_WORK INSTRUCTION_
When you repeat the records, keep every word exact and drop each picture.

(Records contained in a dataset)
# # # # #
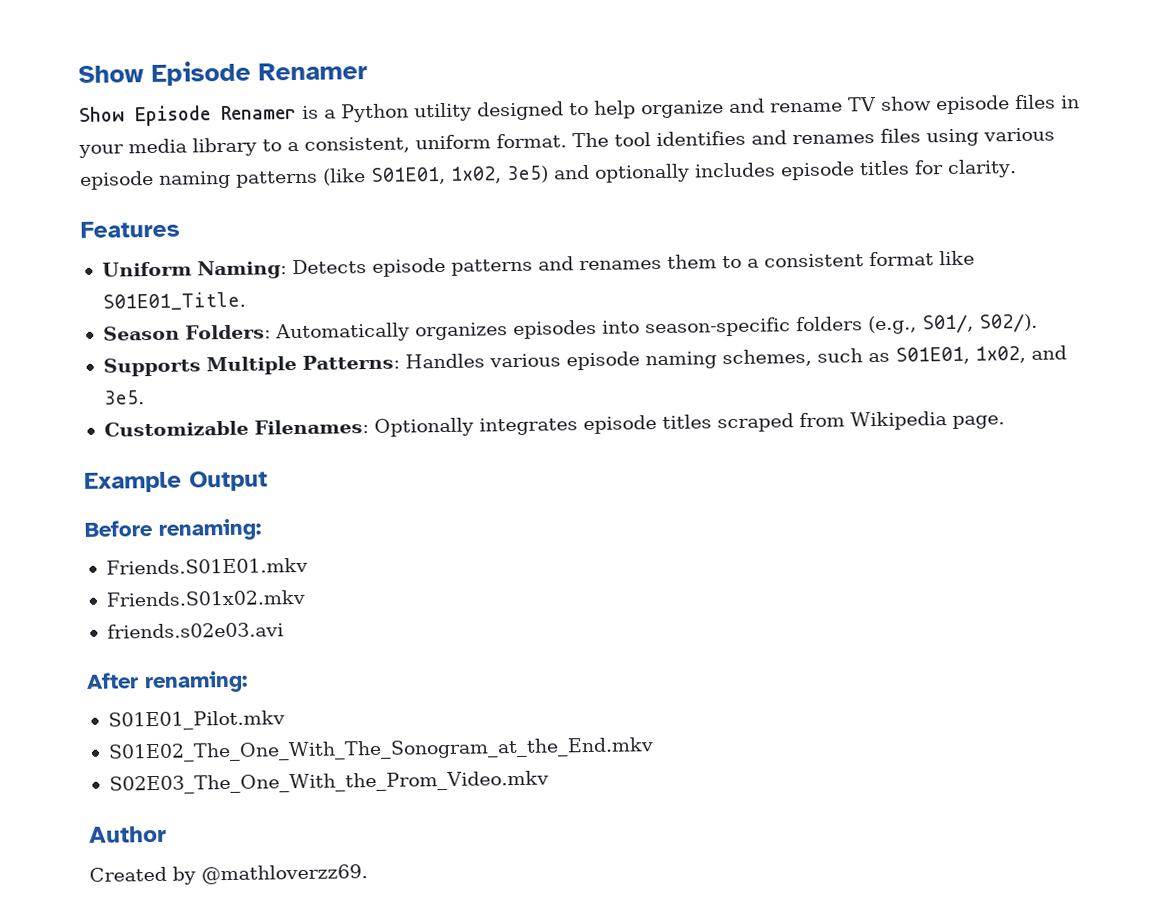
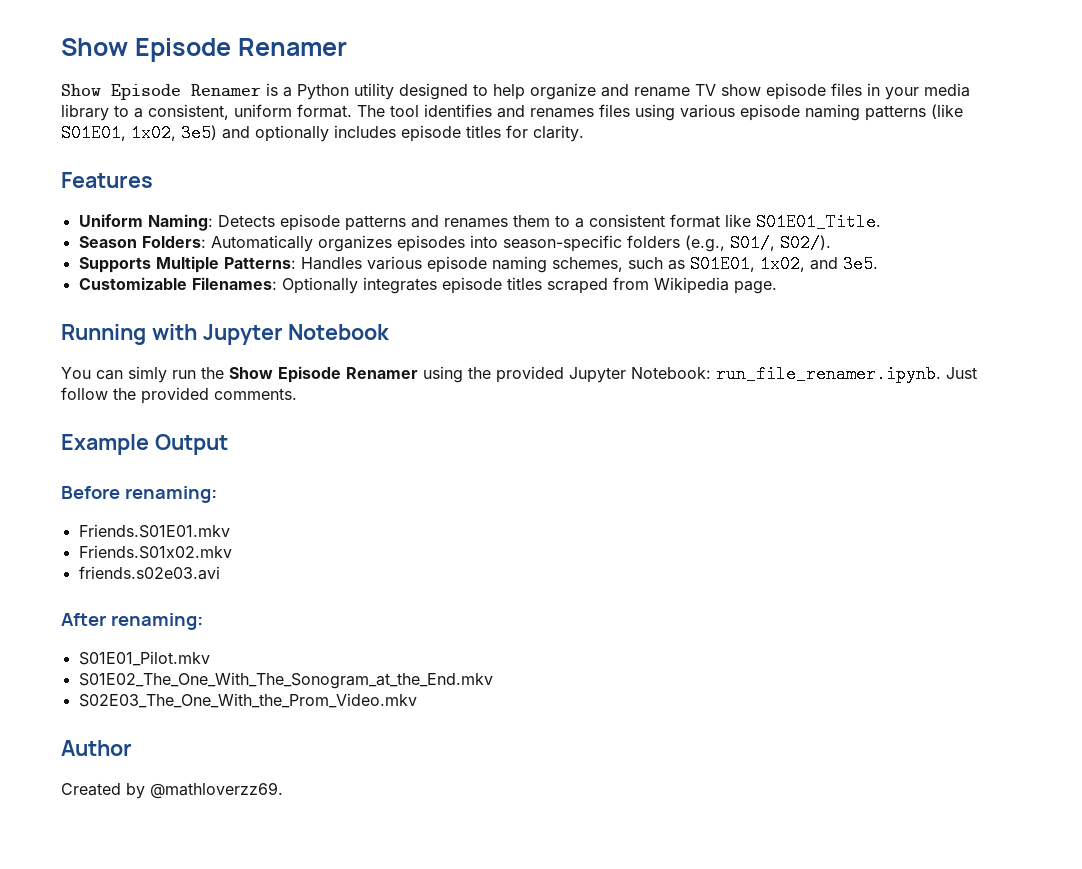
+ Running with Jupyter Notebook
+ You can simly run the Show Episode Renamer using the provided Jupyter Notebook: run_file_renamer.ipynb. Just follow the provided comments.

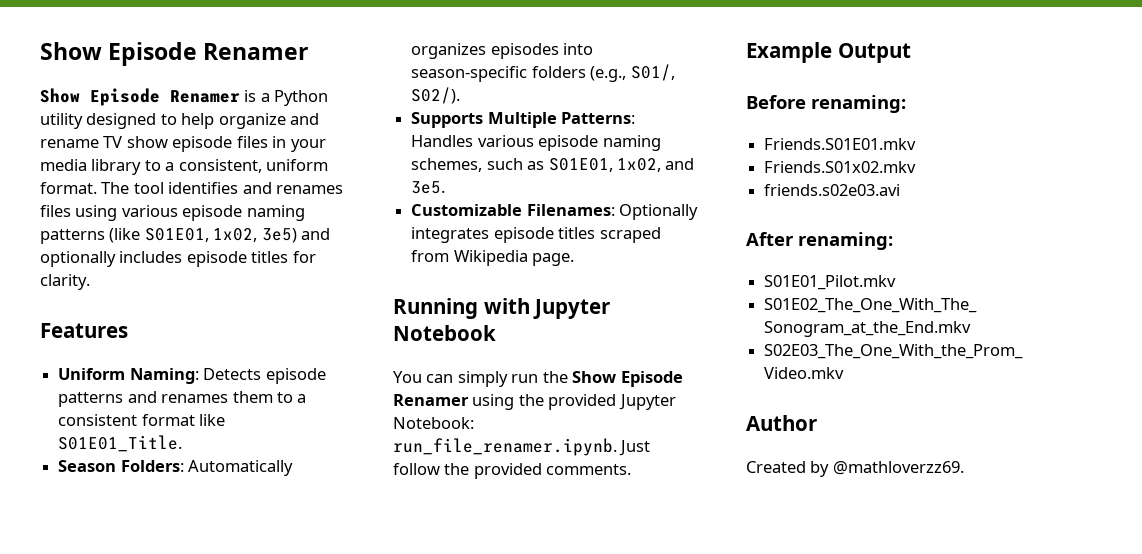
- You can simly run the Show Episode Renamer using the provided Jupyter Notebook: run_file_renamer.ipynb. Just follow the provided comments.
+ You can simply run the Show Episode Renamer using the provided Jupyter Notebook: run_file_renamer.ipynb. Just follow the provided comments.

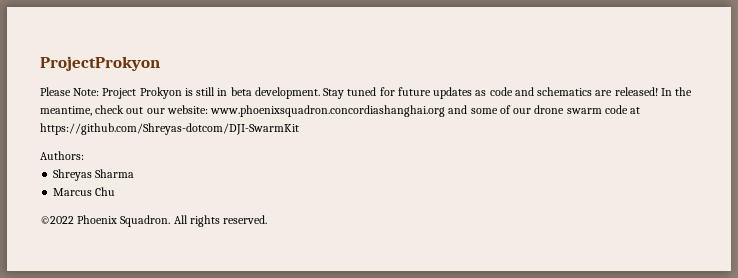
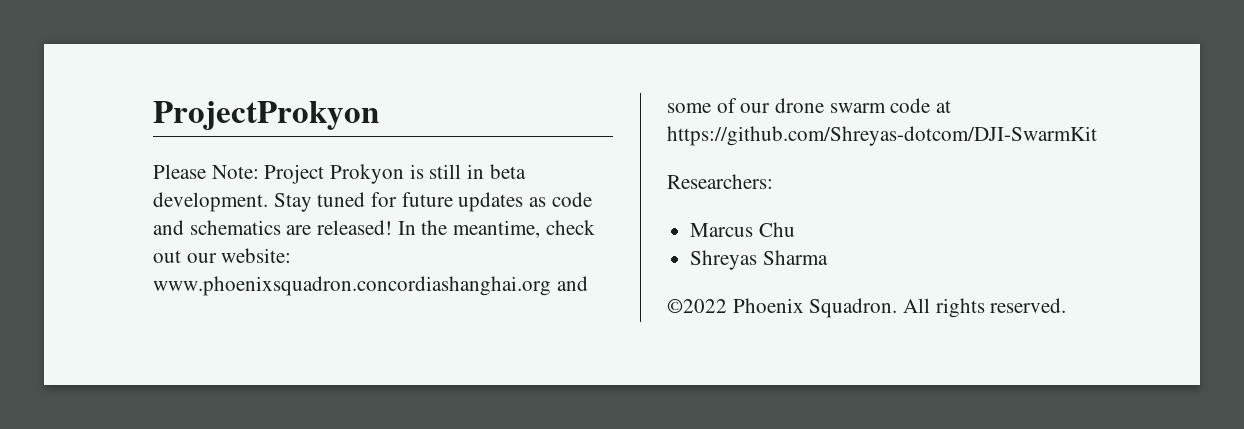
- Authors:
+ Researchers:
+ Marcus Chu
- Marcus Chu

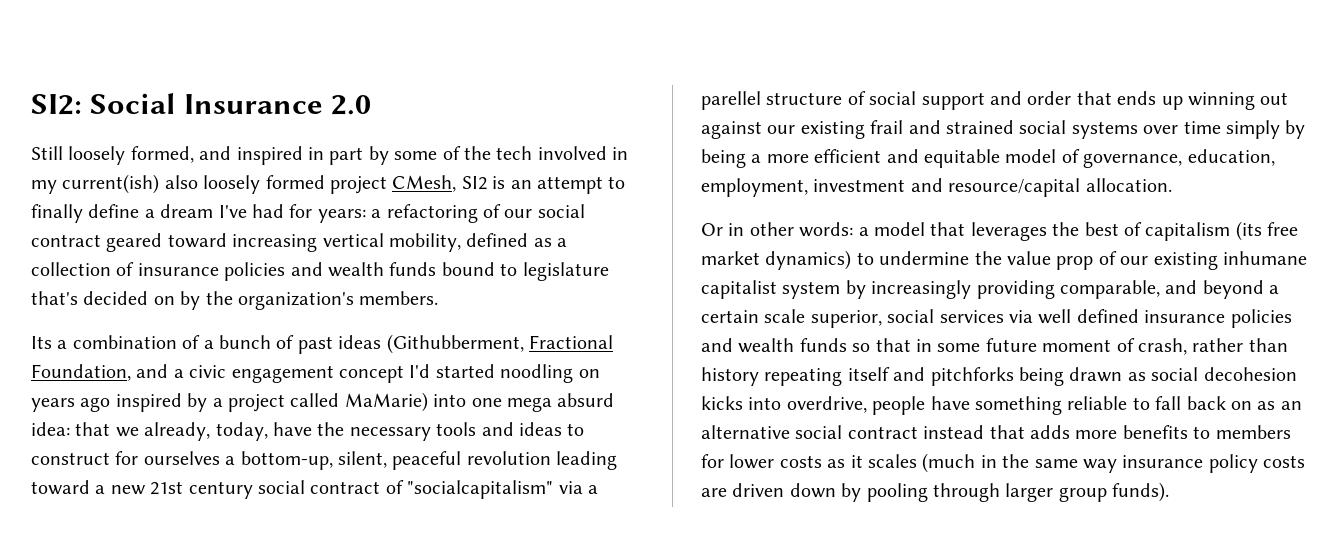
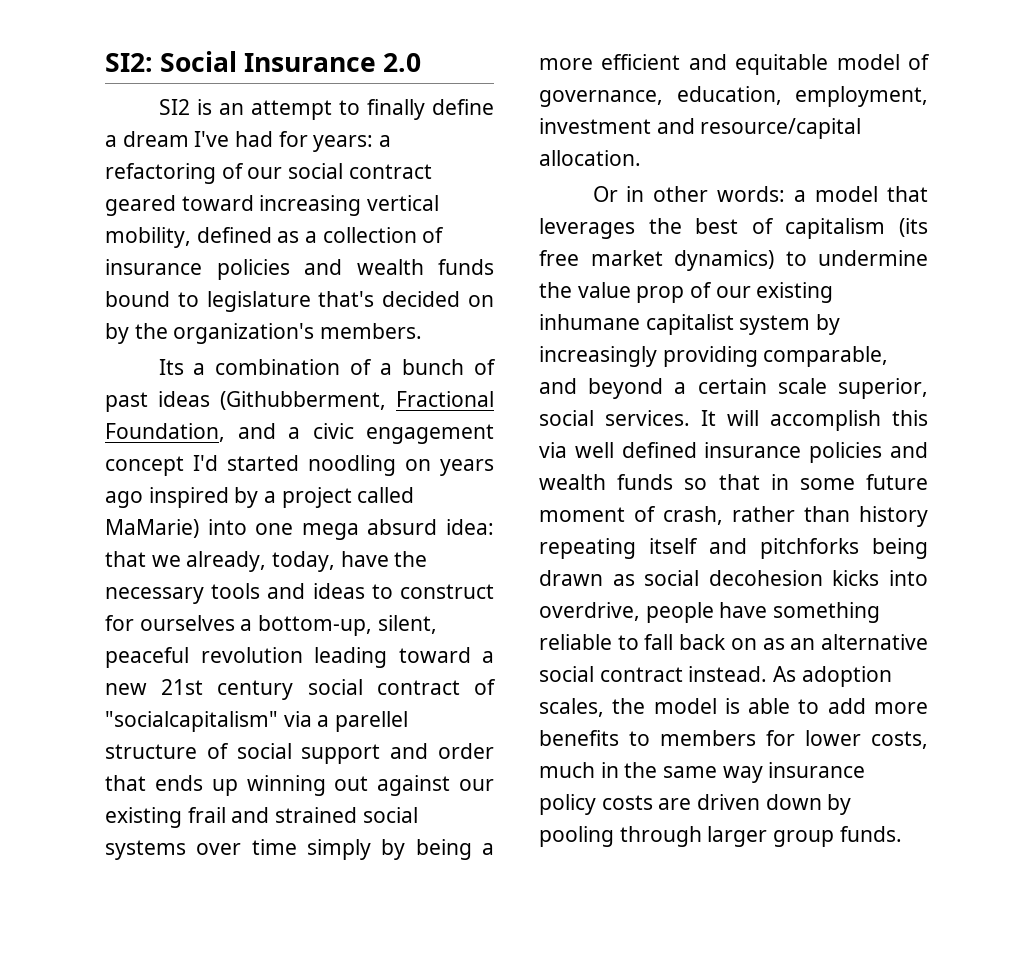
- Still loosely formed, and inspired in part by some of the tech involved in my current(ish) also loosely formed project CMesh, SI2 is an attempt to finally define a dream I've had for years: a refactoring of our social contract geared toward increasing vertical mobility, defined as a collection of insurance policies and wealth funds bound to legislature that's decided on by the organization's members.
+ SI2 is an attempt to finally define a dream I've had for years: a refactoring of our social contract geared toward increasing vertical mobility, defined as a collection of insurance policies and wealth funds bound to legislature that's decided on by the organization's members.
- a model that leverages the best of capitalism (its free market dynamics) to undermine the value prop of our existing inhumane capitalist system by increasingly providing comparable, and beyond a certain scale superior, social services via well defined insurance policies and wealth funds so that in some future moment of crash, rather than history repeating itself and pitchforks being drawn as social decohesion kicks into overdrive, people have something reliable to fall back on as an alternative social contract instead that adds more benefits to members for lower costs as it scales (much in the same way insurance policy costs are driven down by pooling through larger group funds).
+ a model that leverages the best of capitalism (its free market dynamics) to undermine the value prop of our existing inhumane capitalist system by increasingly providing comparable, and beyond a certain scale superior, social services. It will accomplish this via well defined insurance policies and wealth funds so that in some future moment of crash, rather than history repeating itself and pitchforks being drawn as social decohesion kicks into overdrive, people have something reliable to fall back on as an alternative social contract instead. As adoption scales, the model is able to add more benefits to members for lower costs, much in the same way insurance policy costs are driven down by pooling through larger group funds.

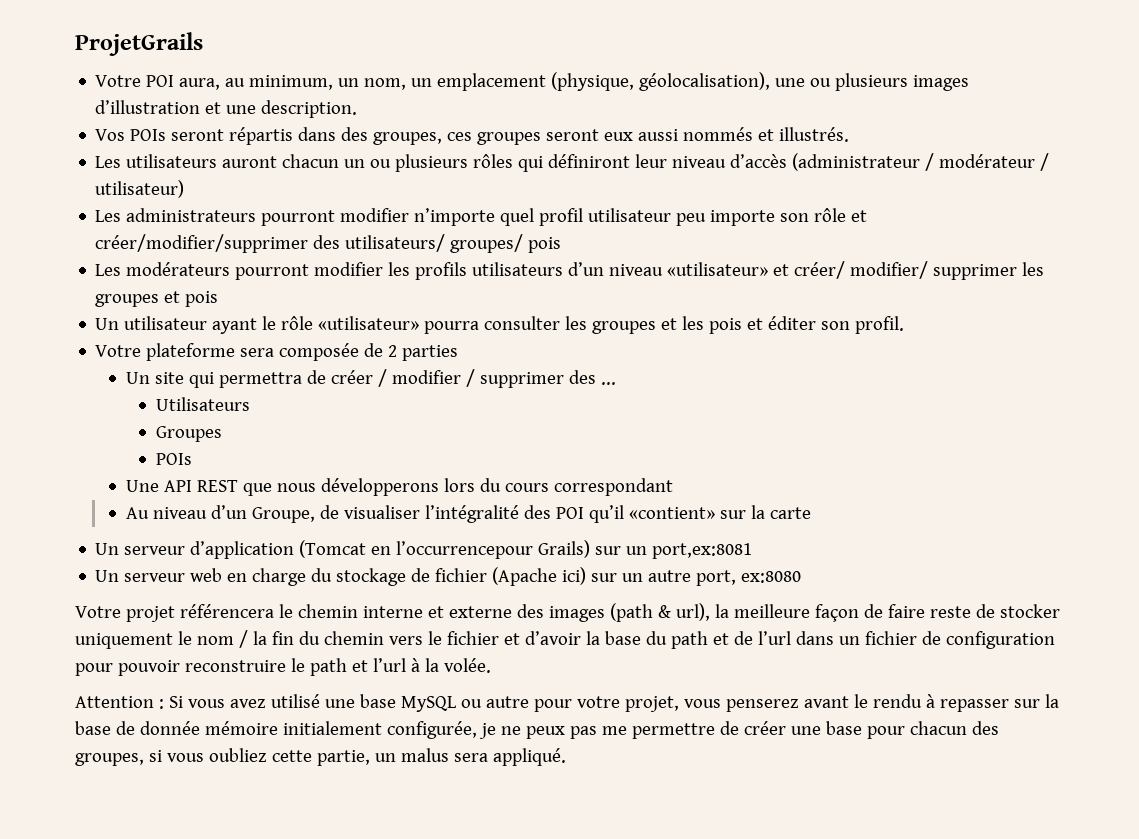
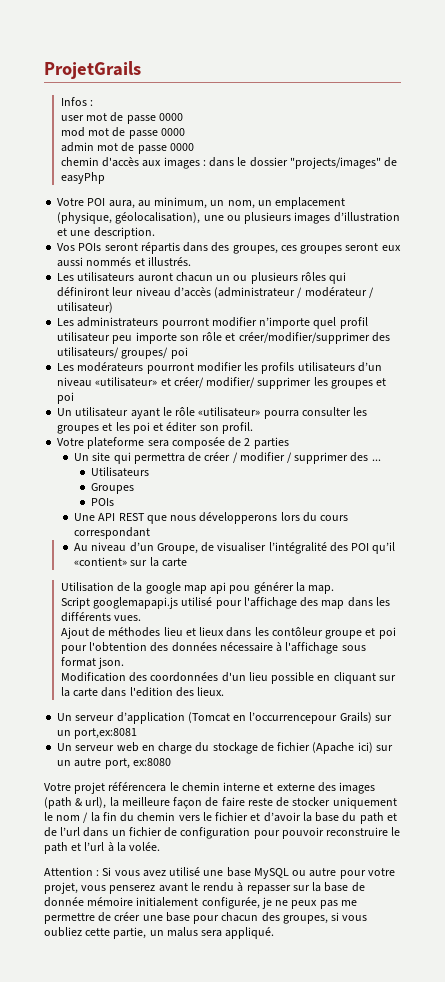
+ Infos :
+ user mot de passe 0000
+ mod mot de passe 0000
+ admin mot de passe 0000
+ chemin d'accès aux images : dans le dossier "projects/images" de easyPhp
- Les administrateurs pourront modifier n’importe quel profil utilisateur peu importe son rôle et créer/modifier/supprimer des utilisateurs/ groupes/ pois
+ Les administrateurs pourront modifier n’importe quel profil utilisateur peu importe son rôle et créer/modifier/supprimer des utilisateurs/ groupes/ poi
- Les modérateurs pourront modifier les profils utilisateurs d’un niveau «utilisateur» et créer/ modifier/ supprimer les groupes et pois
+ Les modérateurs pourront modifier les profils utilisateurs d’un niveau «utilisateur» et créer/ modifier/ supprimer les groupes et poi
- Un utilisateur ayant le rôle «utilisateur» pourra consulter les groupes et les pois et éditer son profil.
+ Un utilisateur ayant le rôle «utilisateur» pourra consulter les groupes et les poi et éditer son profil.
+ Utilisation de la google map api pou générer la map.
+ Script googlemapapi.js utilisé pour l'affichage des map dans les différents vues.
+ Ajout de méthodes lieu et lieux dans les contôleur groupe et poi pour l'obtention des données nécessaire à l'affichage sous format json.
+ Modification des coordonnées d'un lieu possible en cliquant sur la carte dans l'edition des lieux.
# # # # #
_RESPONSE TO THE EXERCISE_
+ Running with Jupyter Notebook
+ You can simly run the Show Episode Renamer using the provided Jupyter Notebook: run_file_renamer.ipynb. Just follow the provided comments.

- You can simly run the Show Episode Renamer using the provided Jupyter Notebook: run_file_renamer.ipynb. Just follow the provided comments.
+ You can simply run the Show Episode Renamer using the provided Jupyter Notebook: run_file_renamer.ipynb. Just follow the provided comments.

- Authors:
+ Researchers:
+ Marcus Chu
- Marcus Chu

- Still loosely formed, and inspired in part by some of the tech involved in my current(ish) also loosely formed project CMesh, SI2 is an attempt to finally define a dream I've had for years: a refactoring of our social contract geared toward increasing vertical mobility, defined as a collection of insurance policies and wealth funds bound to legislature that's decided on by the organization's members.
+ SI2 is an attempt to finally define a dream I've had for years: a refactoring of our social contract geared toward increasing vertical mobility, defined as a collection of insurance policies and wealth funds bound to legislature that's decided on by the organization's members.
- a model that leverages the best of capitalism (its free market dynamics) to undermine the value prop of our existing inhumane capitalist system by increasingly providing comparable, and beyond a certain scale superior, social services via well defined insurance policies and wealth funds so that in some future moment of crash, rather than history repeating itself and pitchforks being drawn as social decohesion kicks into overdrive, people have something reliable to fall back on as an alternative social contract instead that adds more benefits to members for lower costs as it scales (much in the same way insurance policy costs are driven down by pooling through larger group funds).
+ a model that leverages the best of capitalism (its free market dynamics) to undermine the value prop of our existing inhumane capitalist system by increasingly providing comparable, and beyond a certain scale superior, social services. It will accomplish this via well defined insurance policies and wealth funds so that in some future moment of crash, rather than history repeating itself and pitchforks being drawn as social decohesion kicks into overdrive, people have something reliable to fall back on as an alternative social contract instead. As adoption scales, the model is able to add more benefits to members for lower costs, much in the same way insurance policy costs are driven down by pooling through larger group funds.

+ Infos :
+ user mot de passe 0000
+ mod mot de passe 0000
+ admin mot de passe 0000
+ chemin d'accès aux images : dans le dossier "projects/images" de easyPhp
- Les administrateurs pourront modifier n’importe quel profil utilisateur peu importe son rôle et créer/modifier/supprimer des utilisateurs/ groupes/ pois
+ Les administrateurs pourront modifier n’importe quel profil utilisateur peu importe son rôle et créer/modifier/supprimer des utilisateurs/ groupes/ poi
- Les modérateurs pourront modifier les profils utilisateurs d’un niveau «utilisateur» et créer/ modifier/ supprimer les groupes et pois
+ Les modérateurs pourront modifier les profils utilisateurs d’un niveau «utilisateur» et créer/ modifier/ supprimer les groupes et poi
- Un utilisateur ayant le rôle «utilisateur» pourra consulter les groupes et les pois et éditer son profil.
+ Un utilisateur ayant le rôle «utilisateur» pourra consulter les groupes et les poi et éditer son profil.
+ Utilisation de la google map api pou générer la map.
+ Script googlemapapi.js utilisé pour l'affichage des map dans les différents vues.
+ Ajout de méthodes lieu et lieux dans les contôleur groupe et poi pour l'obtention des données nécessaire à l'affichage sous format json.
+ Modification des coordonnées d'un lieu possible en cliquant sur la carte dans l'edition des lieux.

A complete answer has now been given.